Brown Rat

The brown rat (Rattus norvegicus) is thought to have been introduced into the UK amongst goods imported during the 18th century from eastern Russia or China and has since spread rapidly across the whole country.

They have drab, shaggy grey-brown fur and a long scaly tail, which is nearly as long as their head and body combined. They live in large colonies and the most powerful, aggressive males choose the best territories, nearest to their food source. They identify each other by smell and will fight off rival packs or their members. They are creatures of habit and tend to use the same passageways to get from one place to another, leaving clear signs of their passage, hence the phrase ‘rat run’. They are highly intelligent and adaptable creatures and can swim and climb with great agility, so if a population grows to pest proportions, they can be very difficult to eradicate. They are typically associated with farms, rubbish tips, sewers, urban waterways and warehouses but they will also live in hedgerows and cereal crops. They are commonly found in compost heaps, under garden sheds and wherever poultry or wildfowl are kept. They dig burrows in banks, leaving heaps of earth nearby. They are very common and are widely distributed throughout the UK’s towns and countryside where they thrive alongside man.

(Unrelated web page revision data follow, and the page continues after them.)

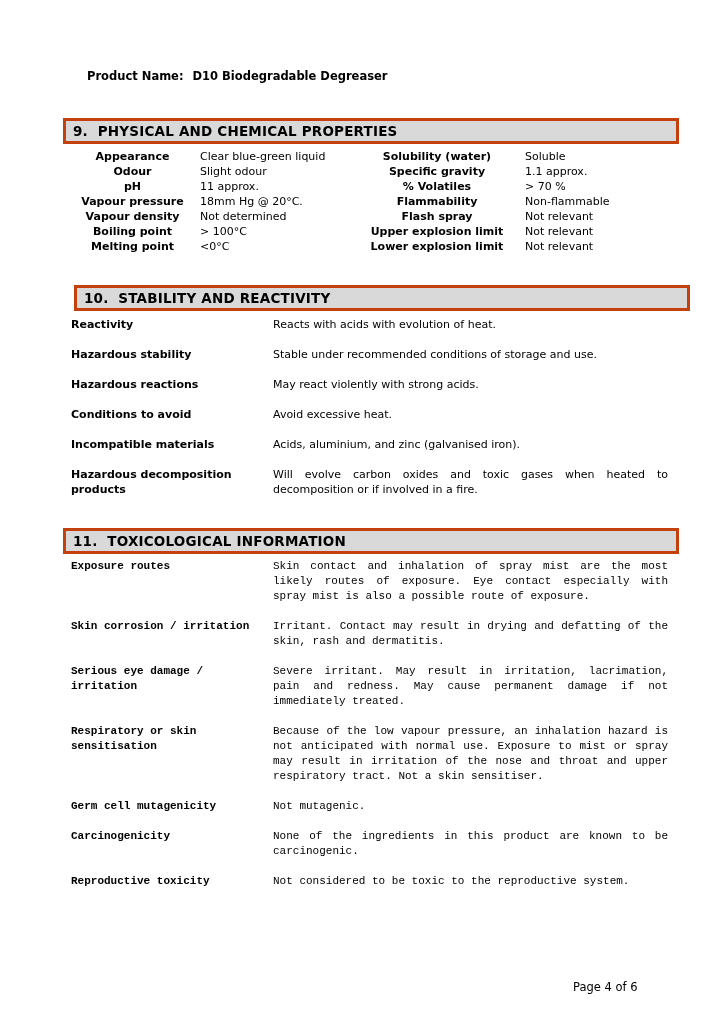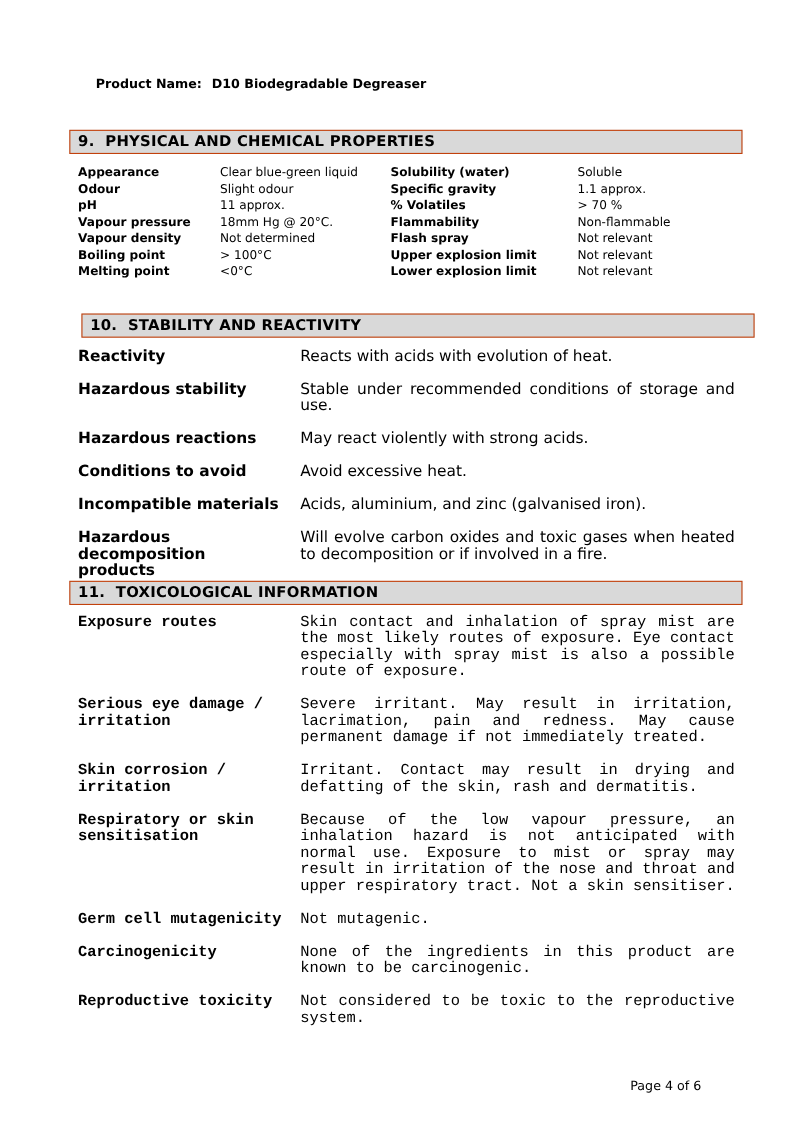--- a/index.html
+++ b/index.html
@@ -22,7 +22,7 @@
   .sec-box {
     position:absolute; left:63px; width:603px; height:20px;
     background:var(--header-bg,#d9d9d9);
-    border:1px solid #c2410c;
+    border:3px solid #c2410c;
     font-size:13.5px; font-weight:bold;
     line-height:20px; padding-left:7px;
     white-space:pre; letter-spacing:0.2px;

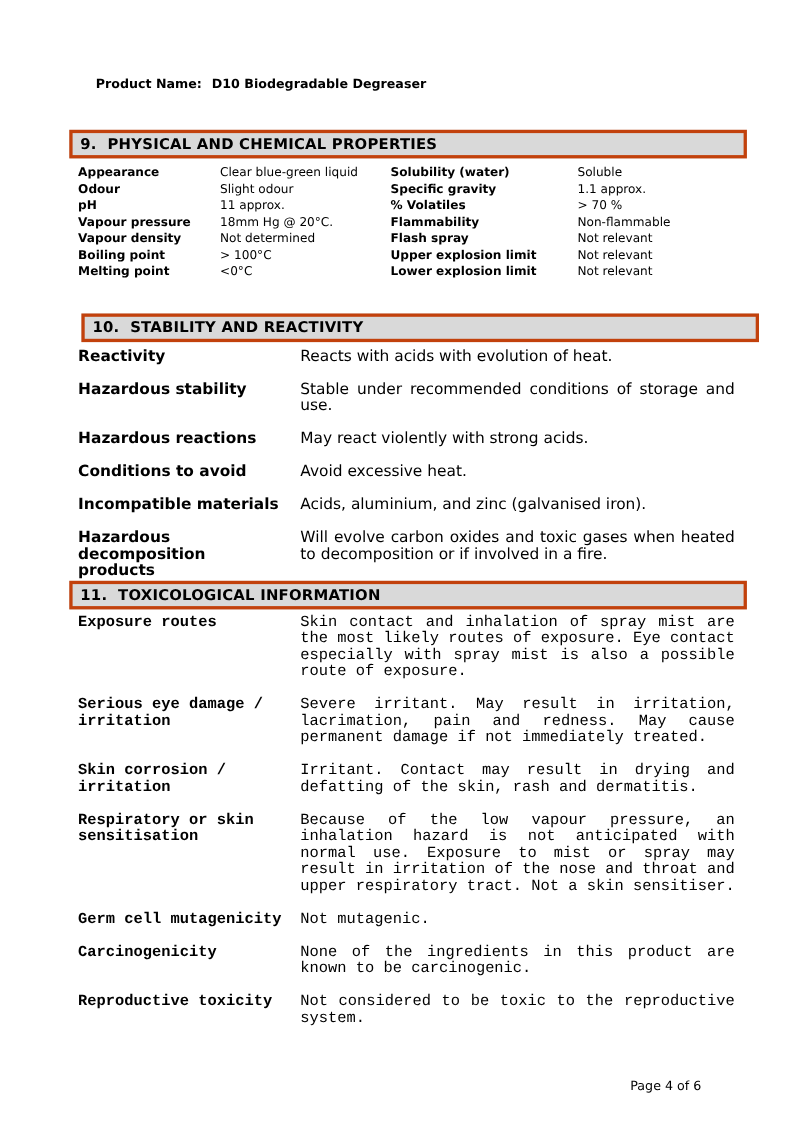--- a/index.html
+++ b/index.html
@@ -37,7 +37,7 @@
     grid-template-columns:129px 155px 170px 1fr;
     font-size:11px; line-height:15px;
   }
-  .prop-label { font-weight:bold; padding-right:6px; }
+  .prop-label { font-weight:bold; padding-right:6px;text-align:center; }
   .prop-value { padding-right:6px; }
 
   .rows {

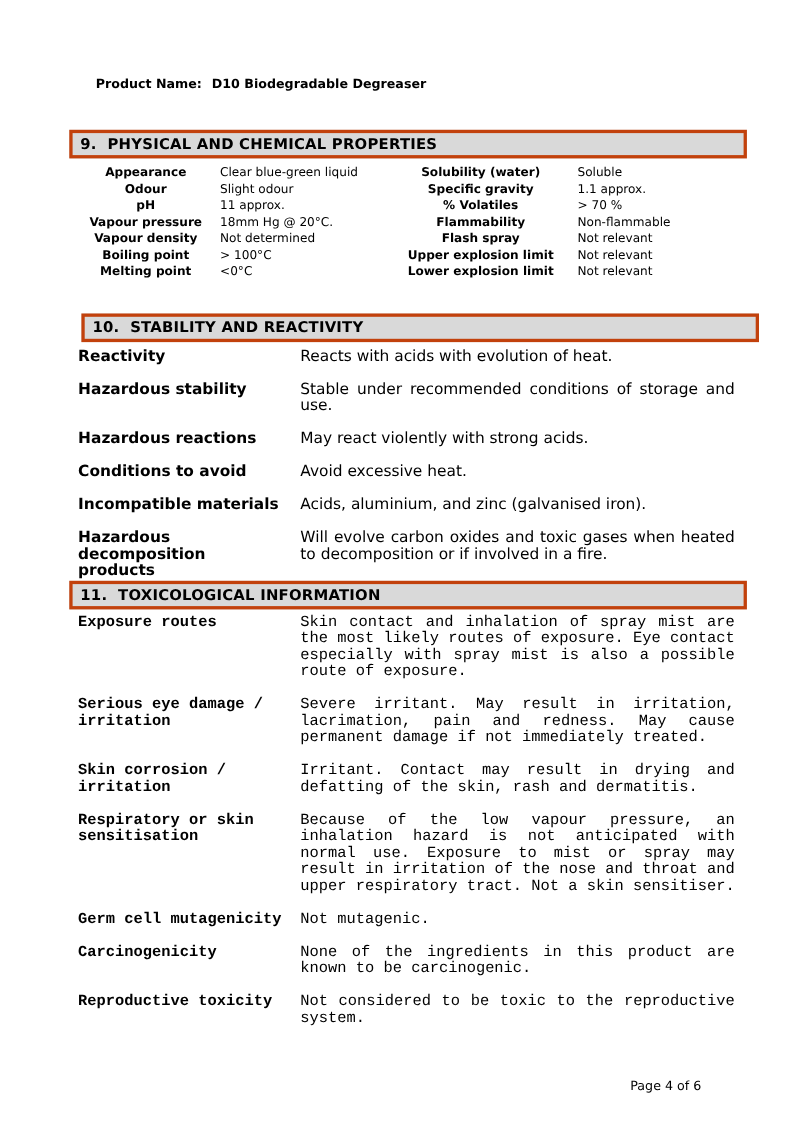--- a/index.html
+++ b/index.html
@@ -42,7 +42,7 @@
 
   .rows {
     position:absolute; left:71px; width:597px;
-    font-size:14px; line-height:15px;
+    font-size:11px; line-height:15px;
   }
   #sec10-rows { top:317px; }
   #sec11-rows { top:559px;font-family:Liberation Mono, monospace; }

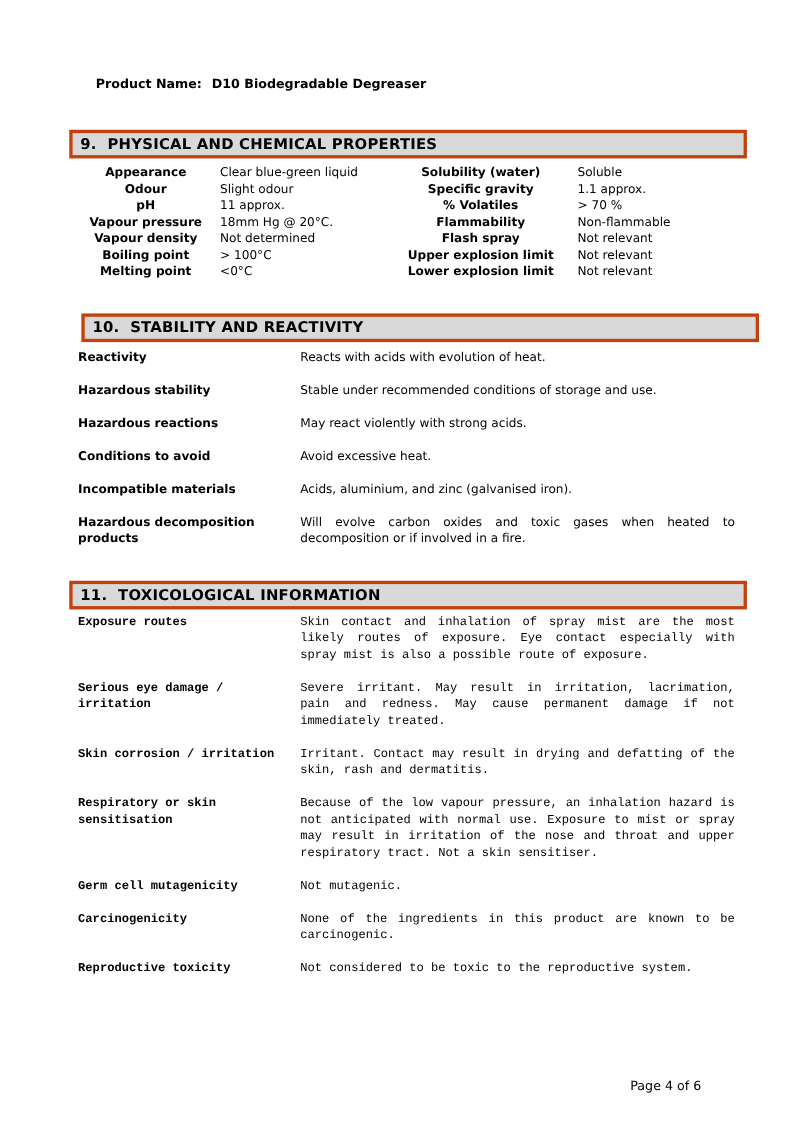--- a/index.html
+++ b/index.html
@@ -144,12 +144,12 @@
       <div class="row-value">Skin contact and inhalation of spray mist are the most likely routes of exposure.  Eye contact especially with spray mist is also a possible route of exposure.</div>
     </div>
     <div class="row">
+      <div class="row-label">Skin corrosion / irritation</div>
+      <div class="row-value">Irritant. Contact may result in drying and defatting of the skin, rash and dermatitis.</div>
+    </div>
+    <div class="row">
       <div class="row-label">Serious eye damage / irritation</div>
       <div class="row-value">Severe irritant. May result in irritation, lacrimation, pain and redness. May cause permanent damage if not immediately treated.</div>
-    </div>
-    <div class="row">
-      <div class="row-label">Skin corrosion / irritation</div>
-      <div class="row-value">Irritant. Contact may result in drying and defatting of the skin, rash and dermatitis.</div>
     </div>
     <div class="row">
       <div class="row-label">Respiratory or skin sensitisation</div>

They breed throughout the year and females can have up to 5 litters per year. Six to eleven blind, helpless young are born per litter and become independent within just three weeks. Young brown rats are grey and are often confused with adult mice. They are omnivorous and will eat almost anything from grain, fruit, eggs, young poultry and animal fat, to whatever they find in rubbish tips and refuse areas. They will even eat soap and candle wax. A cereal diet with some animal matter is preferred. Food is not stored but is often taken to a safe place to be eaten. It is claimed that as much as 20% of the world’s food supply is either destroyed or eaten by rats.

Brown rats are capable of carrying and transmitting a number of diseases to both livestock and humans including Salmonellosis, Tuberculosis, Cryptosporidiosis, Escherichia coli, Leptospirosis (Weil’s disease), Lymphatic choriomeningitis, Murine typhus and Foot-and-mouth disease. Parasites carried by rats include nematodes, mites, tapeworms, fleas and ticks. Cats, foxes and birds of prey hunt very young rats but the adults are often too fierce for predators to catch. Rats are often killed on the roads by cars and are regularly poisoned by man due to their serious pest status.